A micro-benchmark to compare relative event handling performance is included
and can be run with npm run bench
.
A fire
shortcut function is provided to trigger custom events with
attached data objects.
on('validation:success', '.js-comment-input', function(event) {
console.log('succeeded for', event.detail.login);
});
var input = document.querySelector('.js-comment-input');
fire(input, 'validation:success', {login: 'hubot'});
The standard way of doing this works well but is more verbose.
document.addEventListener('validation:success', function(event) {
if (event.target.matches('.js-comment-input')) {
console.log('succeeded for', event.detail.login);
}
});
var input = document.querySelector('.js-comment-input');
input.dispatchEvent(
new CustomEvent('validation:success', {
bubbles: true,
cancelable: true,
detail: {login: 'hubot'}
})
);
If you're using TypeScript, you can maintain a list of custom event names that map to their specific types, making it easier to write type-safe code while using delegated events.

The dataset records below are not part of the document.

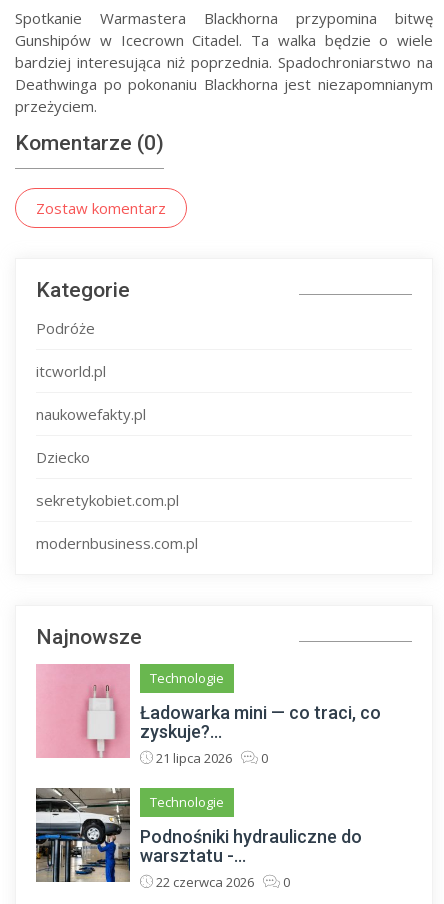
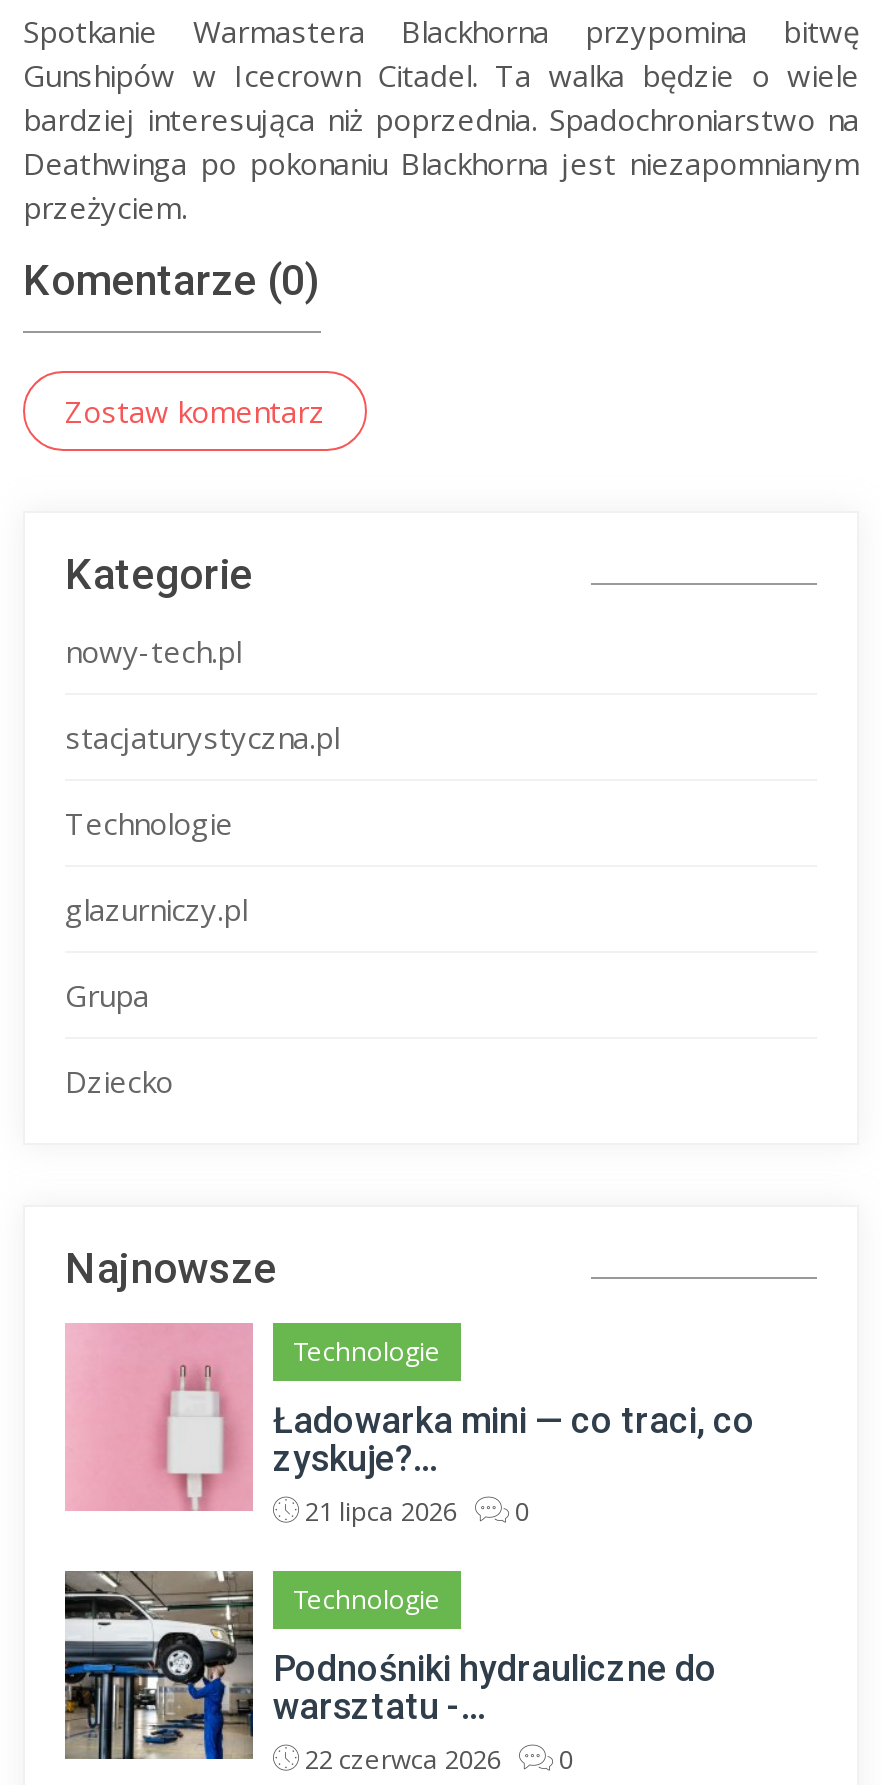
- Podróże
- itcworld.pl
- naukowefakty.pl
+ nowy-tech.pl
+ stacjaturystyczna.pl
+ Technologie
+ glazurniczy.pl
+ Grupa

moved down: Dziecko

- sekretykobiet.com.pl
- modernbusiness.com.pl
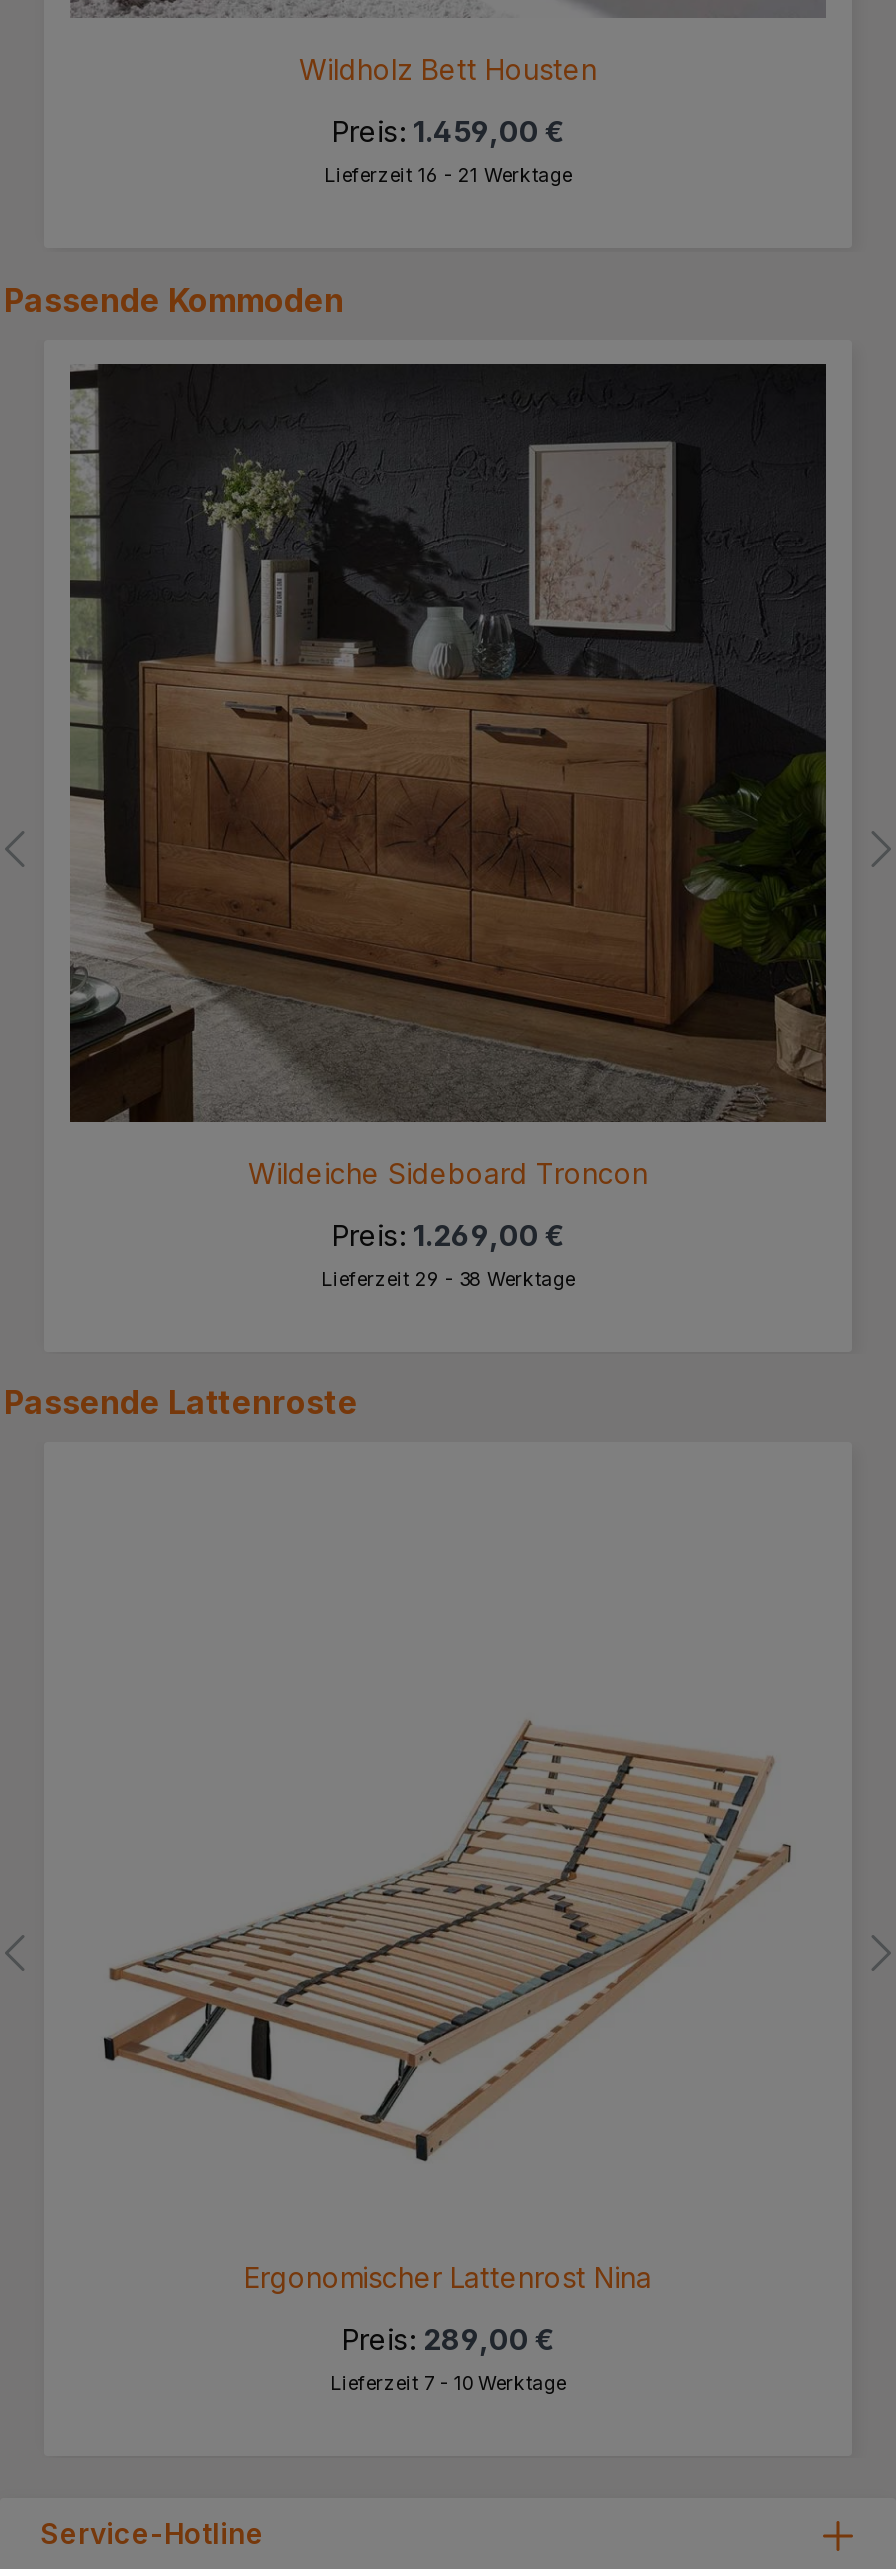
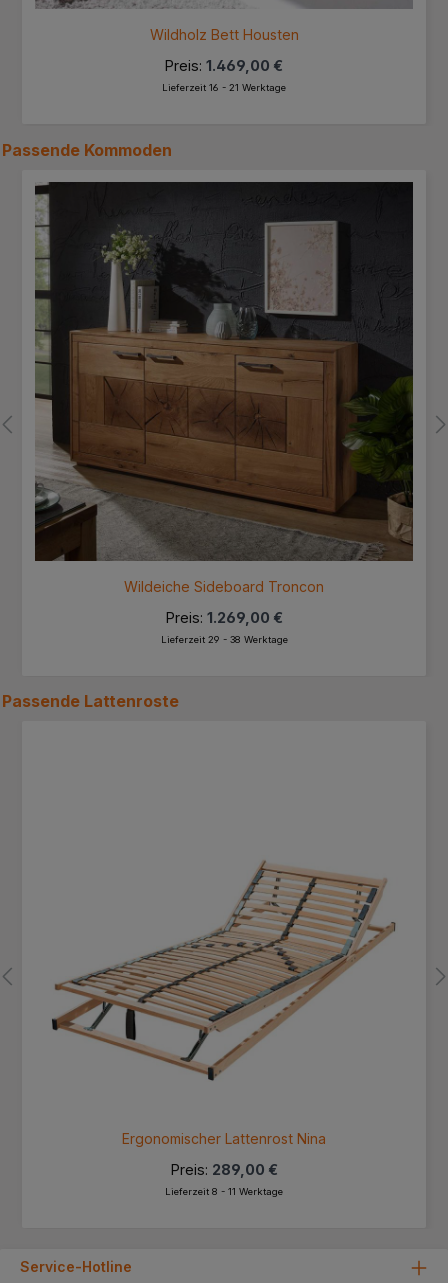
- Preis: 1.459,00 €
+ Preis: 1.469,00 €

- Lieferzeit 7 - 10 Werktage
+ Lieferzeit 8 - 11 Werktage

Add the following snippet to a .d.ts
file in your local project and alter the contents of CustomEventMap
to list all the well-known events in your project:
// events.d.ts
interface CustomEventMap {
'my-event:foo': {
something: boolean
}
// When adding a new custom event to your code, add the event.name + event.detail type to this map!
}
// Do not change code below this line!
type CustomDelegatedEventListener<T> = (this: Element, ev: CustomEvent<T> & {currentTarget: Element}) => any
declare module 'delegated-events' {
export function fire<K extends keyof CustomEventMap>(target: Element, name: K, detail: CustomEventMap[K]): boolean
export function on<K extends keyof CustomEventMap>(
name: K,
selector: string,
listener: CustomDelegatedEventListener<CustomEventMap[K]>
): void
}
declare global {
interface Document {
addEventListener<K extends keyof CustomEventMap>(
type: K,
listener: (this: Document, ev: CustomEvent<CustomEventMap[K]>) => unknown,
options?: boolean | AddEventListenerOptions
): void
}
interface HTMLElement {
addEventListener<K extends keyof CustomEventMap>(
type: K,
listener: (this: HTMLElement, ev: CustomEvent<CustomEventMap[K]>) => unknown,
options?: boolean | AddEventListenerOptions
): void
}
}
Now TypeScript is able to type-check your events in both delegated-events
callsites and the standard addEventListener
callsites:
fire(document.body, 'my-event:foo', {something: true})
on('my-event:foo', 'body', event => {
event.detail.something // typescript knows this is a boolean
})
document.addEventListener('my-event:foo', event => {
event.detail.something // typescript knows this is a boolean
})
document.body.addEventListener('my-event:foo', event => {
event.detail.something // typescript knows this is a boolean
})
- Chrome
- Firefox
- Safari 6+
- Internet Explorer 9+
- Microsoft Edge
Internet Explorer requires polyfills for CustomEvent
and WeakMap
.
npm run bootstrap
npm test
npm run bench
npm run browser
Distributed under the MIT license. See LICENSE for details.